* **GIVEN RECORDS**:
# # # # # # #
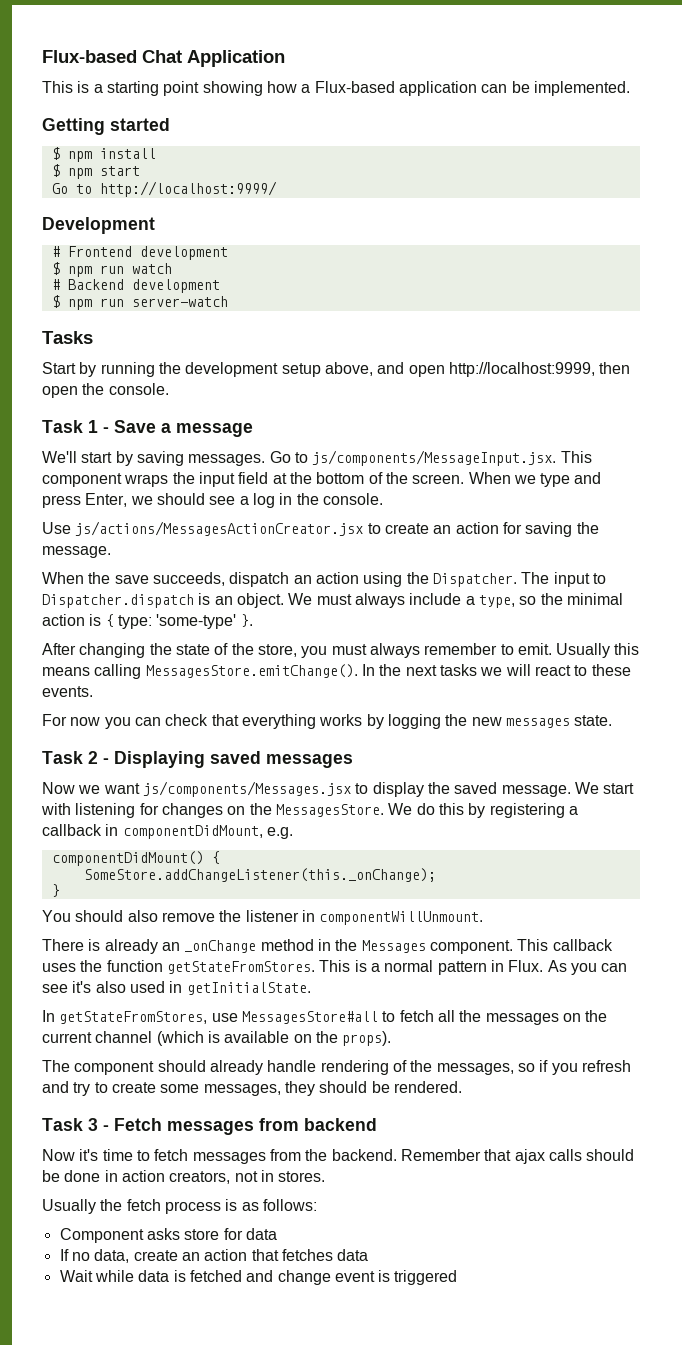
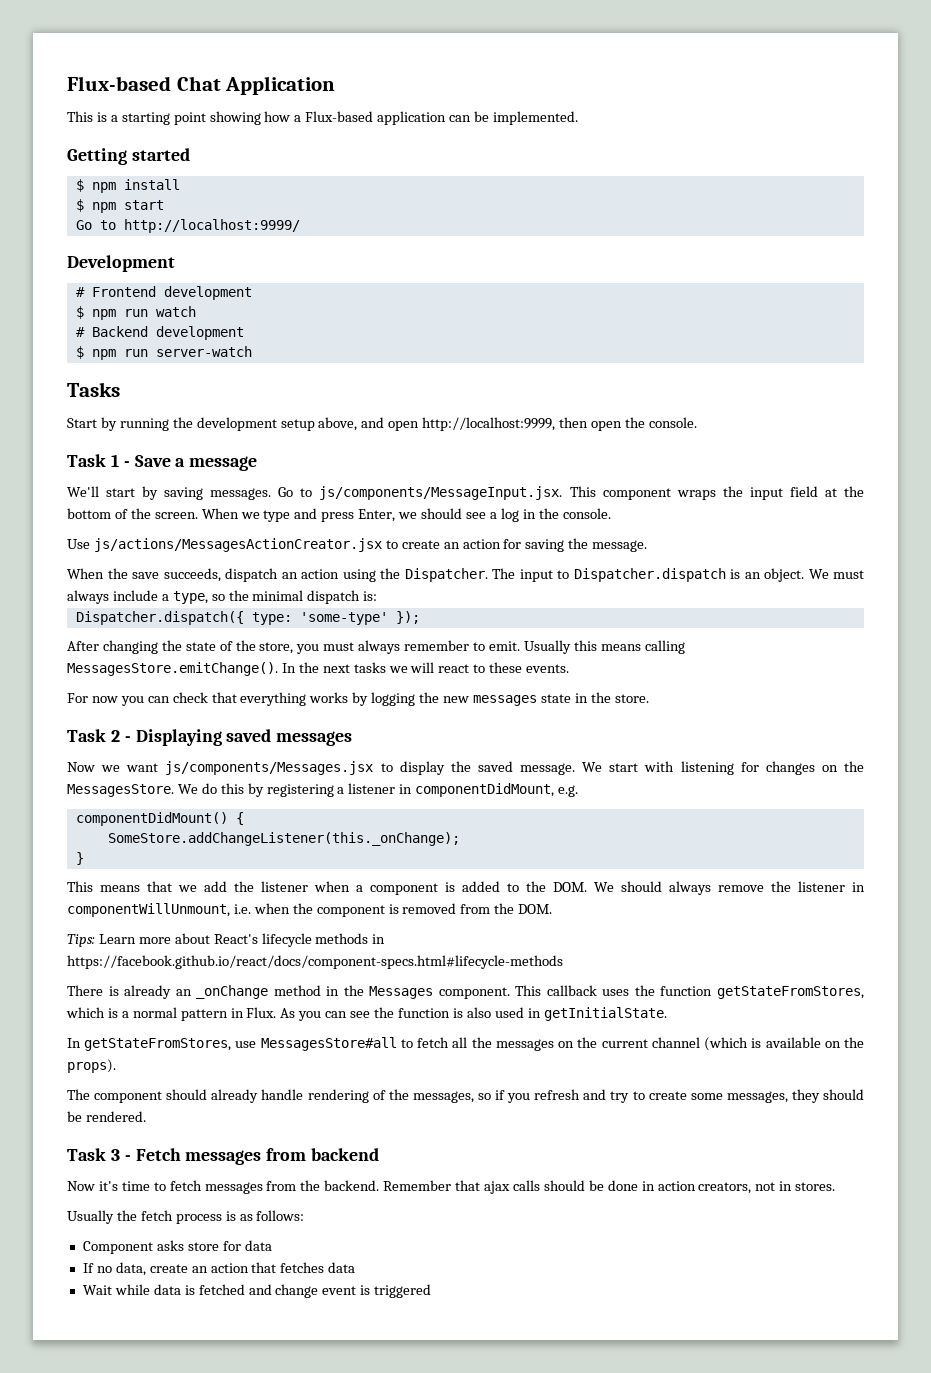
[42,614,114,627] action is { -> [307,590,378,604] [75,611,244,625] dispatch is: // Dispatcher.dispatch({
[240,614,253,627] }. -> [395,611,420,624] });
[574,715,613,726] state. -> [540,692,649,703] state in the store.
[42,824,102,836] callback -> [348,783,396,794] listener
[42,910,484,925] You should also remove the listener in componentWillUnmount. -> [67,881,865,895] [67,903,553,917] [67,933,386,947] [67,955,563,969] This means that we add the listener when a component is added to the DOM. We should always remove the listener in componentWillUnmount, i.e. when the component is removed from the DOM. // Tips: Learn more about React's lifecycle methods in https://facebook.github.io/react/docs/component-specs.html#lifecycle-methods
[166,960,351,974] getStateFromStores. This -> [716,986,864,999] [66,1007,105,1018] getStateFromStores, which
[72,981,92,993] it's -> [374,1007,463,1018] the function is

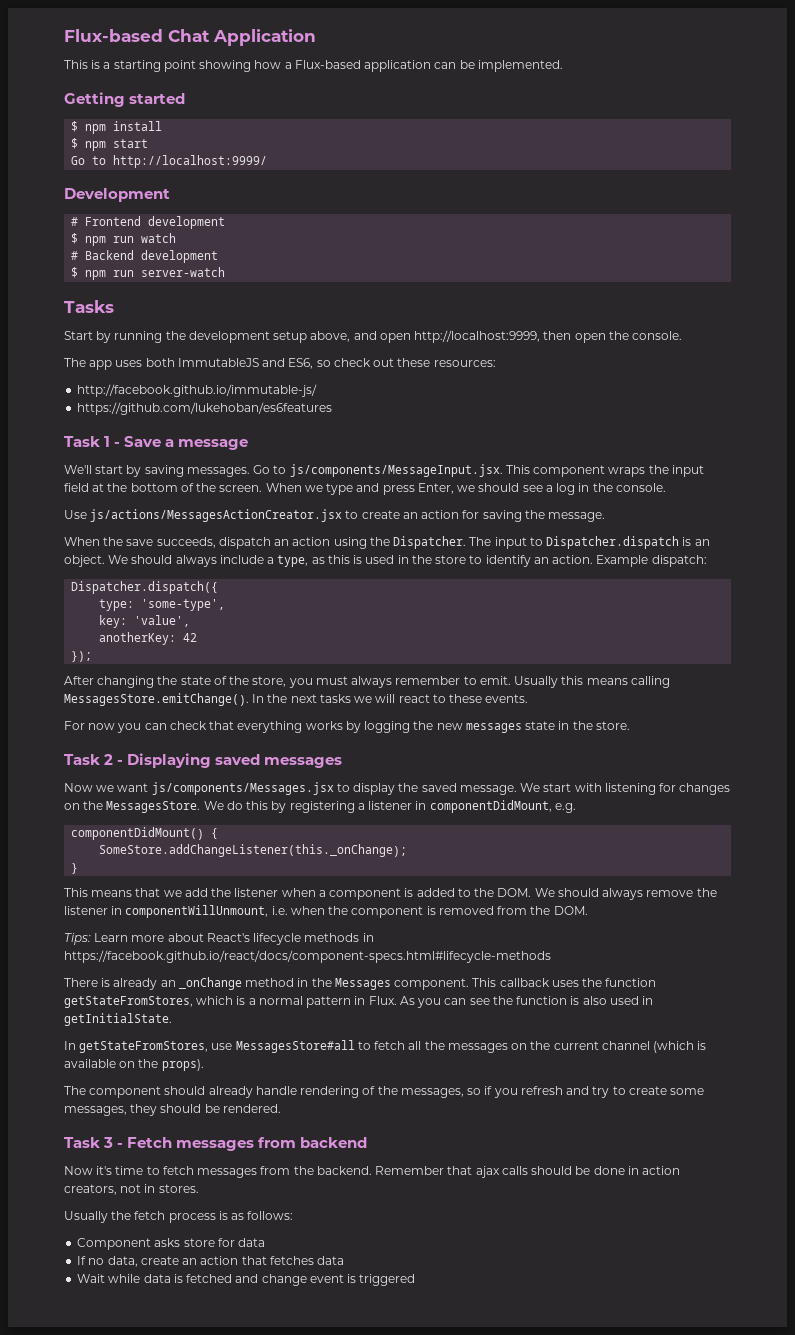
(697, 422) none -> [64,358,496,370] [77,384,318,397] [77,402,333,415] // The app uses both ImmutableJS and ES6, so check out these resources: // http://facebook.github.io/immutable-js/ // https://github.com/lukehoban/es6features
[833,570,864,579] must -> [131,555,173,564] should
[211,590,378,604] [75,611,388,625] so the minimal dispatch is: // Dispatcher.dispatch({ type: 'some-type' -> [311,555,707,567] [71,581,219,594] [99,599,226,611] [99,615,191,628] [99,632,198,645] as this is used in the store to identify an action. Example dispatch: // Dispatcher.dispatch({ // type: 'some-type', // key: 'value', // anotherKey: 42 //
# # # # # # #
What you return should match the records line for line, minus the pictures.

[42,614,114,627] action is { -> [307,590,378,604] [75,611,244,625] dispatch is: // Dispatcher.dispatch({
[240,614,253,627] }. -> [395,611,420,624] });
[574,715,613,726] state. -> [540,692,649,703] state in the store.
[42,824,102,836] callback -> [348,783,396,794] listener
[42,910,484,925] You should also remove the listener in componentWillUnmount. -> [67,881,865,895] [67,903,553,917] [67,933,386,947] [67,955,563,969] This means that we add the listener when a component is added to the DOM. We should always remove the listener in componentWillUnmount, i.e. when the component is removed from the DOM. // Tips: Learn more about React's lifecycle methods in https://facebook.github.io/react/docs/component-specs.html#lifecycle-methods
[166,960,351,974] getStateFromStores. This -> [716,986,864,999] [66,1007,105,1018] getStateFromStores, which
[72,981,92,993] it's -> [374,1007,463,1018] the function is

(697, 422) none -> [64,358,496,370] [77,384,318,397] [77,402,333,415] // The app uses both ImmutableJS and ES6, so check out these resources: // http://facebook.github.io/immutable-js/ // https://github.com/lukehoban/es6features
[833,570,864,579] must -> [131,555,173,564] should
[211,590,378,604] [75,611,388,625] so the minimal dispatch is: // Dispatcher.dispatch({ type: 'some-type' -> [311,555,707,567] [71,581,219,594] [99,599,226,611] [99,615,191,628] [99,632,198,645] as this is used in the store to identify an action. Example dispatch: // Dispatcher.dispatch({ // type: 'some-type', // key: 'value', // anotherKey: 42 //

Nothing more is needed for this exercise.